Prenons le cas d’un enfant du sous-groupe des enfants de 2 ans 10 mois, qui entend les 4 verbes de haute fréquence selon la structure SOV. Il visionnera 12 vidéos construites autour de chacun des 4 verbes de haute fréquence (par exemple « Renard Phoque pousse ». Parmi ces séries de 12 vidéos, seules 5 ne seront pas amorcées syntaxiquement. Cet enfant donnera

donc 5 réponses par verbes, soit 20 réponses en tout. Ce qui donne, par condition, 280 observations (20 x 14 enfants). Si on regroupe ensuite les conditions SOV et VSO, on arrive à 560 observations dans la condition verbe de haute fréquence et 560 dans la condition verbe de basse fréquence, et ce tant dans le groupe des petits que des grands.

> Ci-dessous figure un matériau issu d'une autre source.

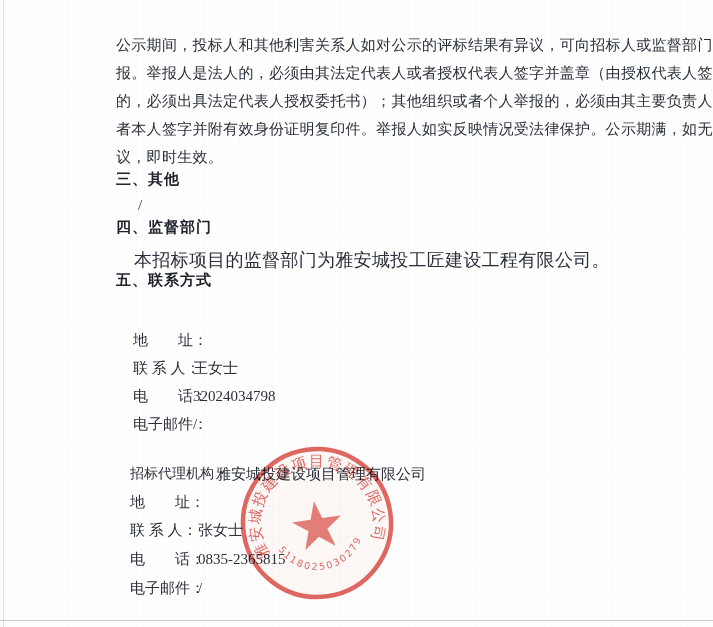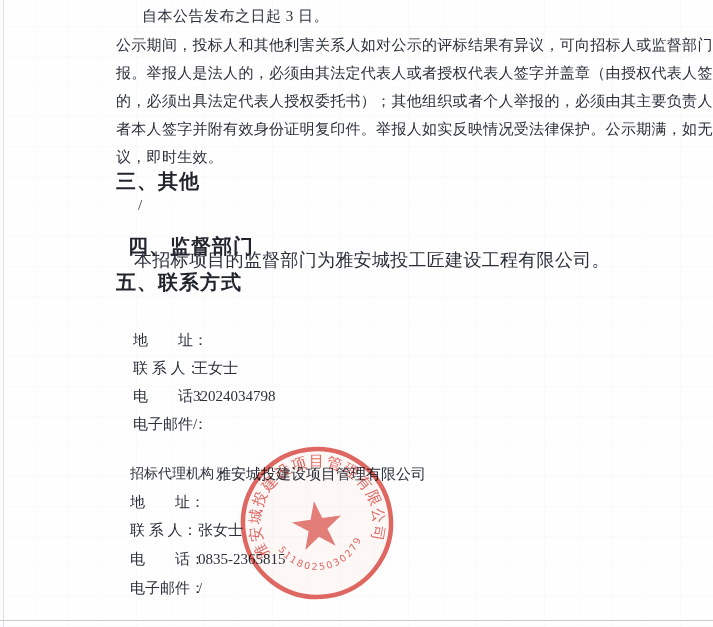--- a/index.html
+++ b/index.html
@@ -13,45 +13,44 @@
     overflow:hidden;
     font-family:"Liberation Serif","DejaVu Serif",serif;
     color:#2a2f3a;
   }
   .edge-left{position:absolute;left:3px;top:0;width:1px;height:627px;background:#dcdee3;}
   .edge-bottom{position:absolute;left:0;top:620px;width:713px;height:1px;background:#c9ccd3;}
   .abs{position:absolute;line-height:1;white-space:pre;}
   .intro{left:142px;top:9px;font-size:15px;letter-spacing:0.5px;}
   .notice{left:116px;top:31px;width:505px;font-size:15px;}
   .notice .nline{display:block;height:28px;line-height:28px;letter-spacing:0.3px;}
-  .h{font-family:"Liberation Sans","DejaVu Sans",sans-serif;font-weight:bold;font-size:20px;color:#21242d;letter-spacing:1px;}
+  .h{font-family:"Liberation Sans","DejaVu Sans",sans-serif;font-weight:bold;font-size:15px;color:#21242d;letter-spacing:1px;}
   .h3{left:116px;top:171px;}
   .slash{left:138px;top:198px;font-size:15px;}
-  .h4{left:116px;top:236px;margin-left:12px;}
+  .h4{left:116px;top:219px;}
   .sup{left:134px;top:251px;font-size:18px;letter-spacing:0.3px;}
   .h5{left:116px;top:272px;}
   .crow{position:absolute;display:flex;line-height:16px;font-size:15px;white-space:pre;}
   .crow .lab{flex:none;display:inline-block;}
   .b1 .lab{width:60px;}
   .b2 .lab{width:68px;}
   .b2.r0 .lab{width:86px;font-size:14px;}
   .b1{left:133px;}
   .b2{left:130px;}
   .seal{position:absolute;left:237px;top:443px;width:160px;height:160px;
         transform:rotate(-8deg);opacity:0.84;mix-blend-mode:multiply;}
 </style>
 </head>
 <body>
 
 <div class="page">
 
   <div class="edge-left"></div>
   <div class="edge-bottom"></div>
 
-  <div class="abs intro">自本公告发布之日起 3 日。</div>
 
   <div class="abs notice"><span class="nline">公示期间，投标人和其他利害关系人如对公示的评标结果有异议，可向招标人或监督部门举</span><span class="nline">报。举报人是法人的，必须由其法定代表人或者授权代表人签字并盖章（由授权代表人签字</span><span class="nline">的，必须出具法定代表人授权委托书）；其他组织或者个人举报的，必须由其主要负责人或</span><span class="nline">者本人签字并附有效身份证明复印件。举报人如实反映情况受法律保护。公示期满，如无异</span><span class="nline">议，即时生效。</span></div>
 
   <div class="abs h h3">三、其他</div>
   <div class="abs slash">/</div>
 
   <div class="abs h h4">四、监督部门</div>
   <div class="abs sup">本招标项目的监督部门为雅安城投工匠建设工程有限公司。</div>
 
   <div class="abs h h5">五、联系方式</div>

Conformément à l’hypothèse lexicale, les auteurs prédisent que les enfants plus jeunes (âgés d’environ 2 ans) adopteront plus souvent un ordre agrammatical avec un verbe de basse fréquence qu’avec un verbe de haute fréquence et qu’ils corrigeront plus souvent l’ordre agrammatical avec un verbe de haute fréquence qu’avec un verbe de basse fréquence. Ils prédisent également que les enfants plus âgés (environ 3 ans) corrigeront plus souvent que les plus jeunes l’ordre agrammatical, tant avec un verbe de haute fréquence que de basse fréquence. Matthews et al. (2007) trouvent que les enfants reproduisent plus souvent un ordre agrammatical lorsque le verbe est de basse fréquence (inconnu) que lorsque le verbe est de haute fréquence (connu) et que les enfants corrigent plus souvent un ordre agrammatical lorsque le verbe est de haute fréquence (connu) que lorsqu’il est de basse fréquence (inconnu). Aucun effet de l’âge n’est obtenu.